David Webb, first secretary at the British embassy in Belgrade, says: “If people think they are buying into the EU, probably they are very much mistaken. If anything, independent Montenegro is further from the EU than ‘Serbia and Montenegro’. Is the EU really the place for a country with a lot of Russian connections and only tourism to keep it up?” Whichever way the vote goes, the Balkan wars of the 1990s are receding into history. It has become easy, once again, to appreciate the charms of Montenegro’s Adriatic coastline, where Roman Abramovich, owner of Chelsea football club, holidayed with an entire flotilla last summer, and where many of his Russian compatriots have already bought homes.
Kotor, an old Venetian port tucked into a corner of Boka-Kotorska Bay, a turquoise, butterfly-shaped “fjord”, is a particularly vibrant town.

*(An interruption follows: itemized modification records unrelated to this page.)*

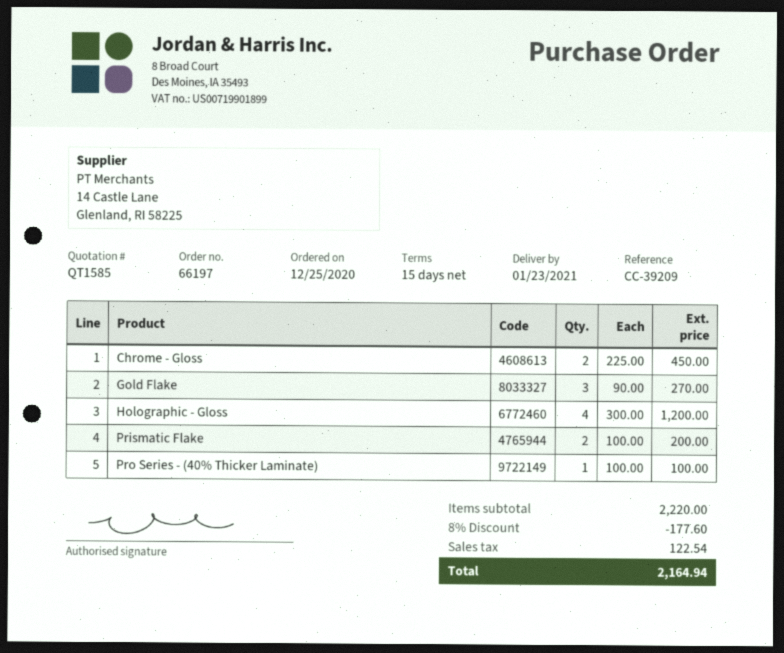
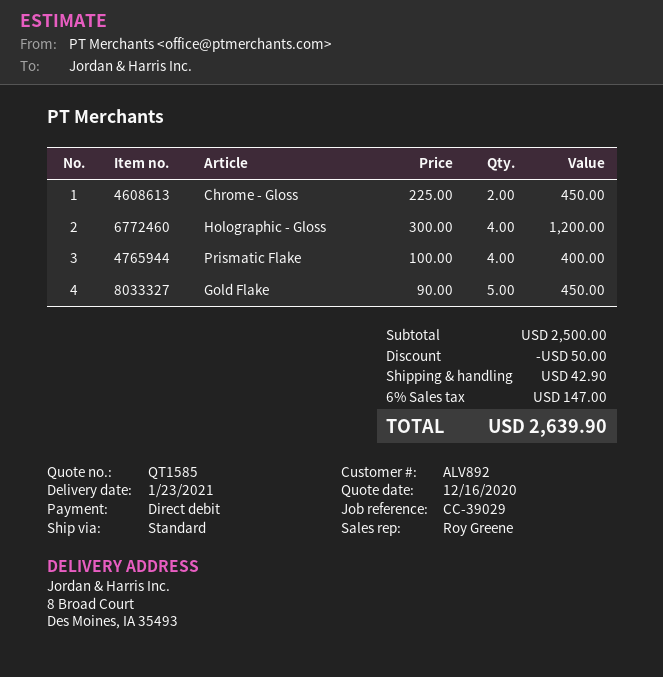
reference: CC-39209 -> CC-39029
Gold Flake: 3 x 90.00 = 270.00 -> 5 x 90.00 = 450.00
Prismatic Flake: 2 x 100.00 = 200.00 -> 4 x 100.00 = 400.00
Pro Series - (40% Thicker Laminate): 1 x 100.00 = 100.00 -> none
subtotal: 2220.00 -> 2500.00
discount: 177.60 -> 50.00
shipping: none -> 42.90
tax: 122.54 -> 147.00
total: 2164.94 -> 2639.90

Its cafes, set on stone alleys and squares, are the hub of a growing British property bazaar, as home-hunters and investors take advantage of prices a third lower than Croatia’s.
Foreign investors have found the property-buying process surprisingly quick — 30 days is the norm — with a smattering of efficient estate agencies, many of them British-owned, offering a mix of old stone houses and newly built apartments. Prices rose by 50% in 2005, with a jump of 25% forecast this year.
Tom Hensman, 39, who owns a graphic design company in Dorchester, paid £120,000 last year for two flats in a new development with his business partner, Lisa Rossiter. He bought south of Kotor, near the picture-postcard island hotel-village of Sveti Stefan, a five-star destination that has lured celebrities from actress Sophia Loren to model Claudia Schiffer; Prince Charles and Princess Diana planned to honeymoon there before they were rumbled by the press.
“Buying was incredibly simple,” says Hensman. “It took two weeks from start to finish, and the flats are great. They are finished beautifully. We thought of Croatia, but found prices there were quite high, so we went down to Montenegro.” Hensman avoided local agents, but admits he took a risk. “We’d made arrangements to meet a few UK-based estate agents at a hotel in Kotor, but it was like a cattle market. The reps herded us round their properties but they didn’t show us many nice places.